» **RECORDS PROVIDED**:

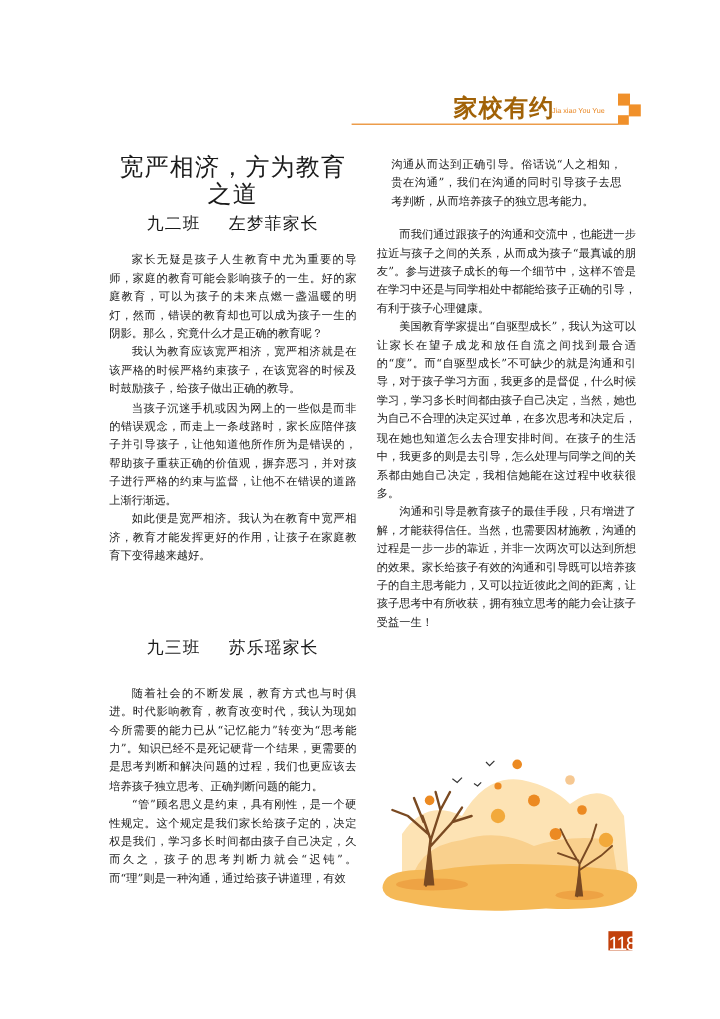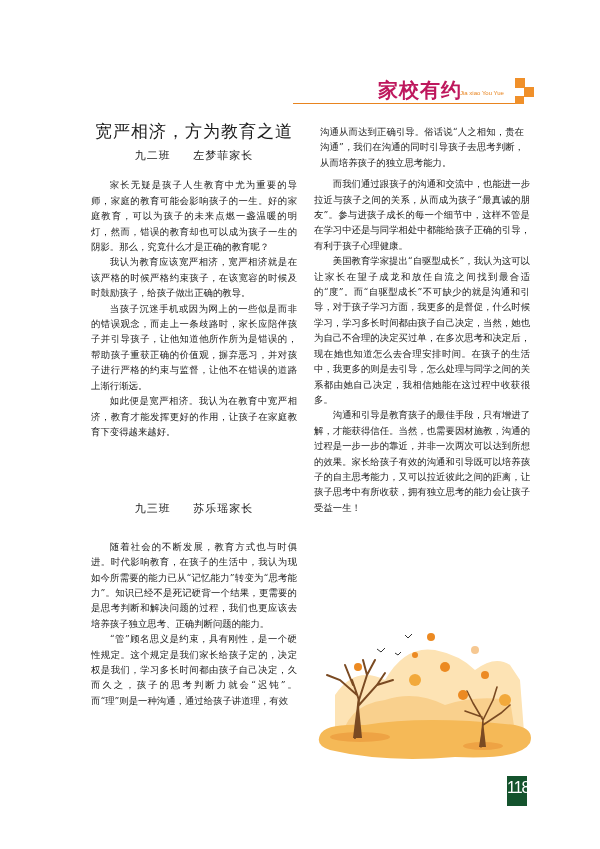"家校有约" .header-title { color: #be185d -> #a16207 }
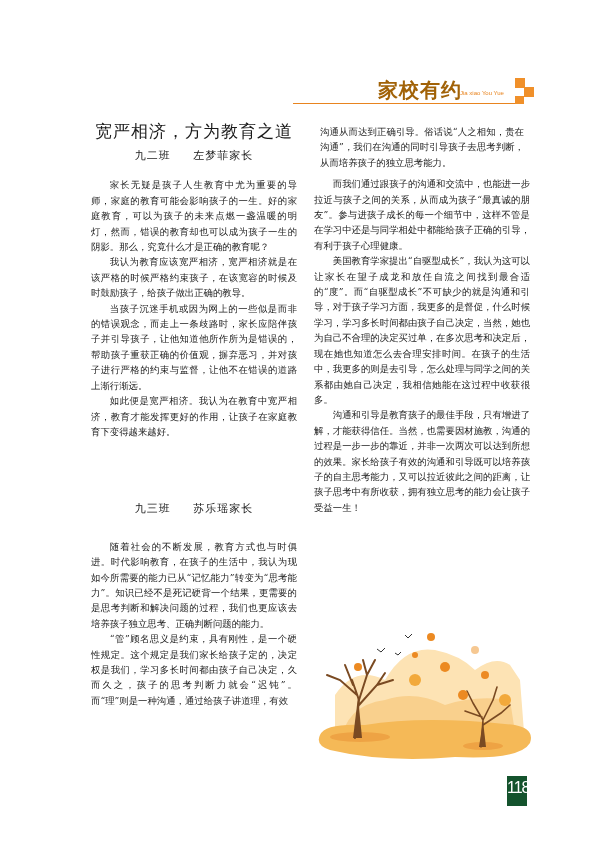"宽严相济，方为教育之道" .article-title { font-size: 17px -> 20px; margin: 0 -> 8px }
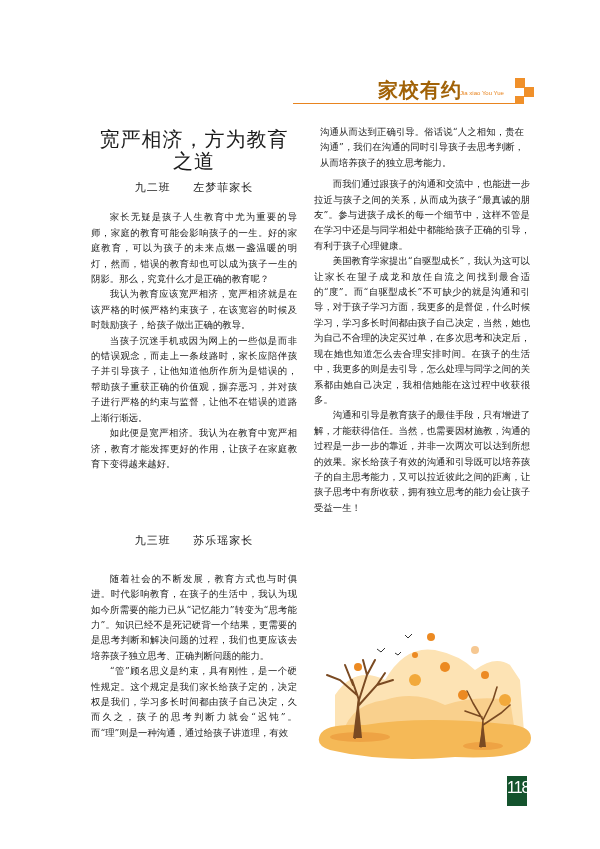"沟通从而达到正确引导。俗话说“人之相知，贵在沟通”，我们在沟通的同时引导孩子去思" p.cont { margin: 6px -> 12px }
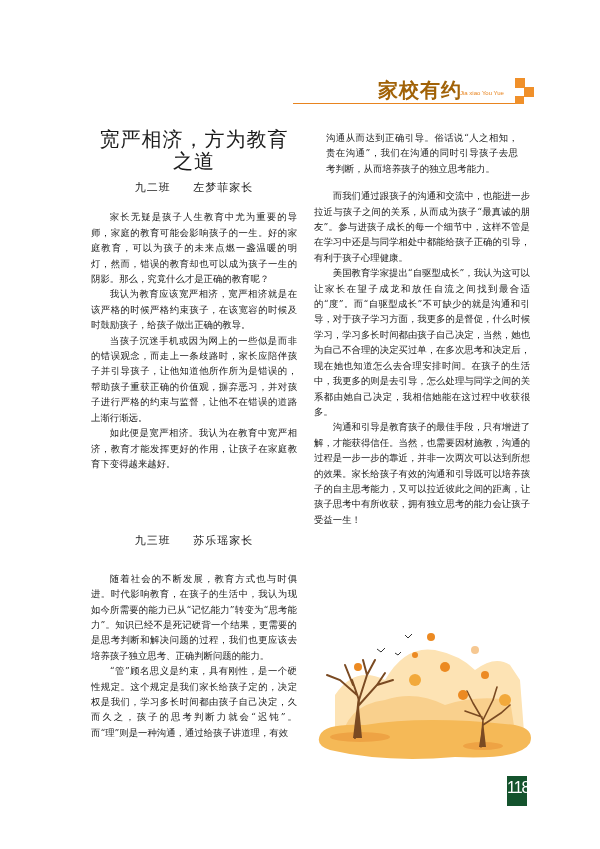"九二班 左梦菲家长" .byline { font-size: 11px -> 14px }
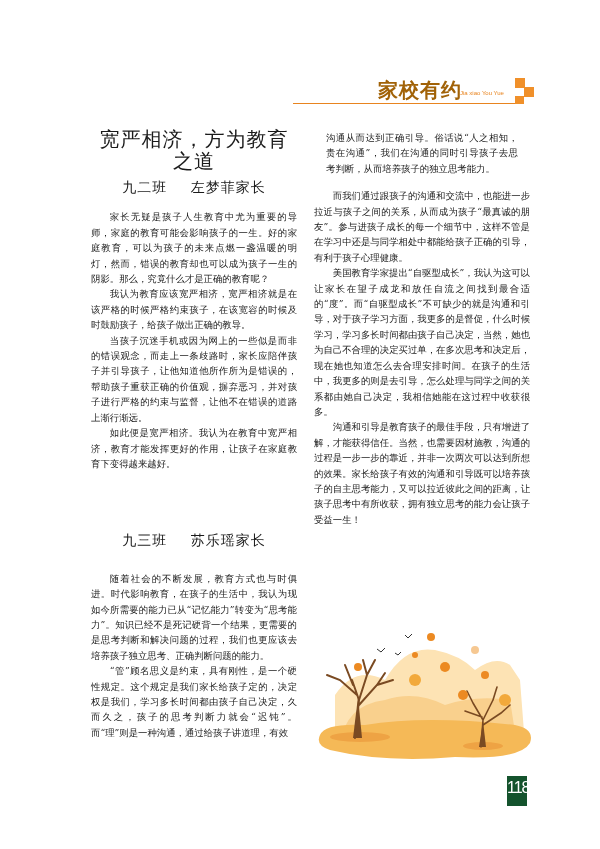"随着社会的不断发展，教育方式也与时俱进。时代影响教育，在孩子的生活中，我认为现如" p.para { text: 在孩子的生活中 -> 教育改变时代 }
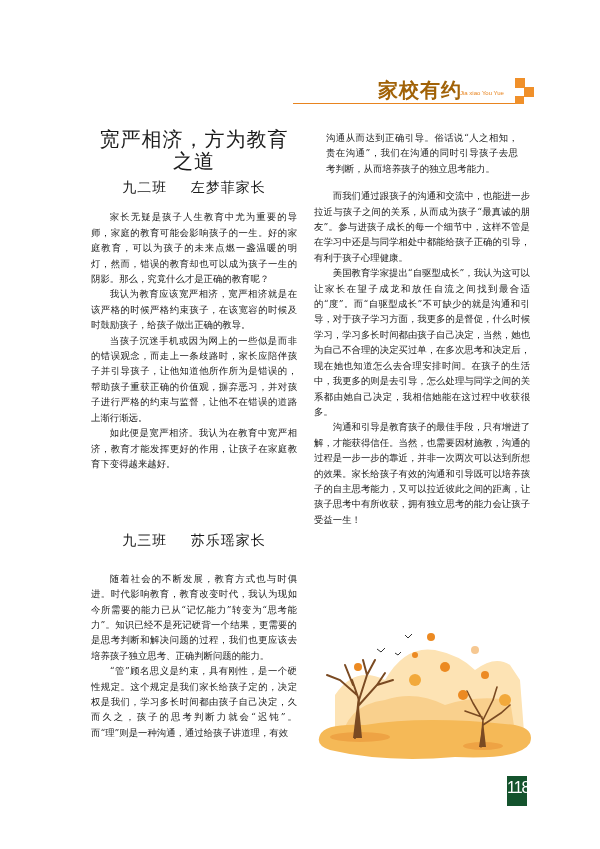"118" .page-num { background: #14532d -> #c2410c; height: 30px -> 16px }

» **YOUR INSTRUCTIONS**: Lines from the one containing "font-size: 17px ->" through the final line of the entries above are to be retyped exactly, with every picture left out.

» **FINAL ANSWER**:
"宽严相济，方为教育之道" .article-title { font-size: 17px -> 20px; margin: 0 -> 8px }
"沟通从而达到正确引导。俗话说“人之相知，贵在沟通”，我们在沟通的同时引导孩子去思" p.cont { margin: 6px -> 12px }
"九二班 左梦菲家长" .byline { font-size: 11px -> 14px }
"随着社会的不断发展，教育方式也与时俱进。时代影响教育，在孩子的生活中，我认为现如" p.para { text: 在孩子的生活中 -> 教育改变时代 }
"118" .page-num { background: #14532d -> #c2410c; height: 30px -> 16px }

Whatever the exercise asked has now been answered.